Israeli President Isaac Herzog touched down in Panama City on 5 May 2026, launching a four-day diplomatic visit to Panama and Costa Rica that Israeli officials cast as routine engagement with longstanding partners but which analysts read as something more deliberate. The Foreign Ministry in Jerusalem described the trip as an effort to deepen ties with allies in the region, framing it within a broader agenda of political consultation, trade development, and security cooperation. The itinerary included meetings with Panamanian President José Raúl Mulino and his Costa Rican counterpart, with both governments welcoming Herzog in official statements that emphasized mutual respect and shared democratic values.

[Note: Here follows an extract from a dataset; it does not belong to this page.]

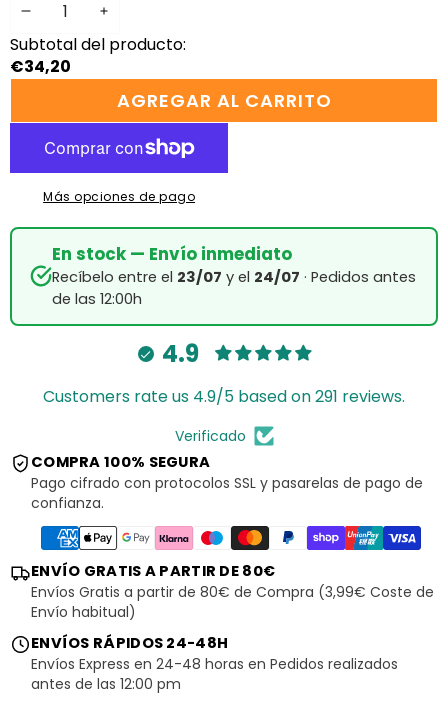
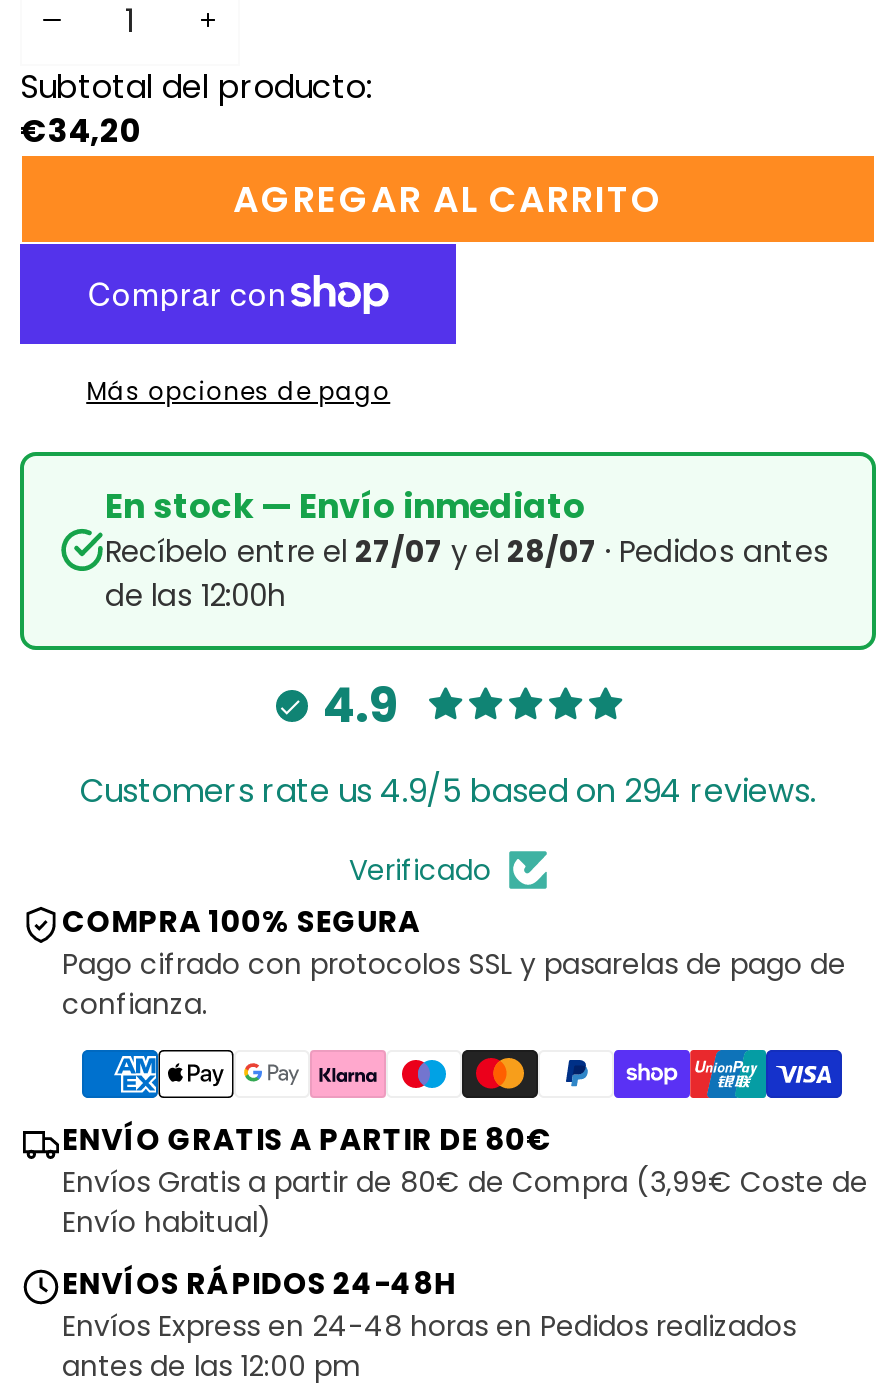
[52,267,416,287] Recíbelo entre el 23/07 y el 24/07 · Pedidos antes -> [105,532,829,572] Recíbelo entre el 27/07 y el 28/07 · Pedidos antes
[43,385,405,408] Customers rate us 4.9/5 based on 291 reviews. -> [80,768,816,814] Customers rate us 4.9/5 based on 294 reviews.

The visit arrives at a moment when Israel's diplomatic footprint in Latin America is under renewed scrutiny. For decades, the country has cultivated relationships across the hemisphere through arms sales, agricultural technology partnerships, and counter-terrorism cooperation—ties that have survived shifts in regional governments regardless of their ideological leaning. Panama and Costa Rica represent two of Jerusalem's more consistent partners in an arc of nations that stretches from Mexico southward. The Mulino administration, which took office in July 2024, has maintained a broadly transactional approach to foreign relations, prioritizing economic development and infrastructure investment over rigid ideological alignment. Costa Rica, a stable democracy with no standing military, has historically positioned itself as a diplomatic bridge-builder, hosting peace negotiations and maintaining relations with actors across the political spectrum.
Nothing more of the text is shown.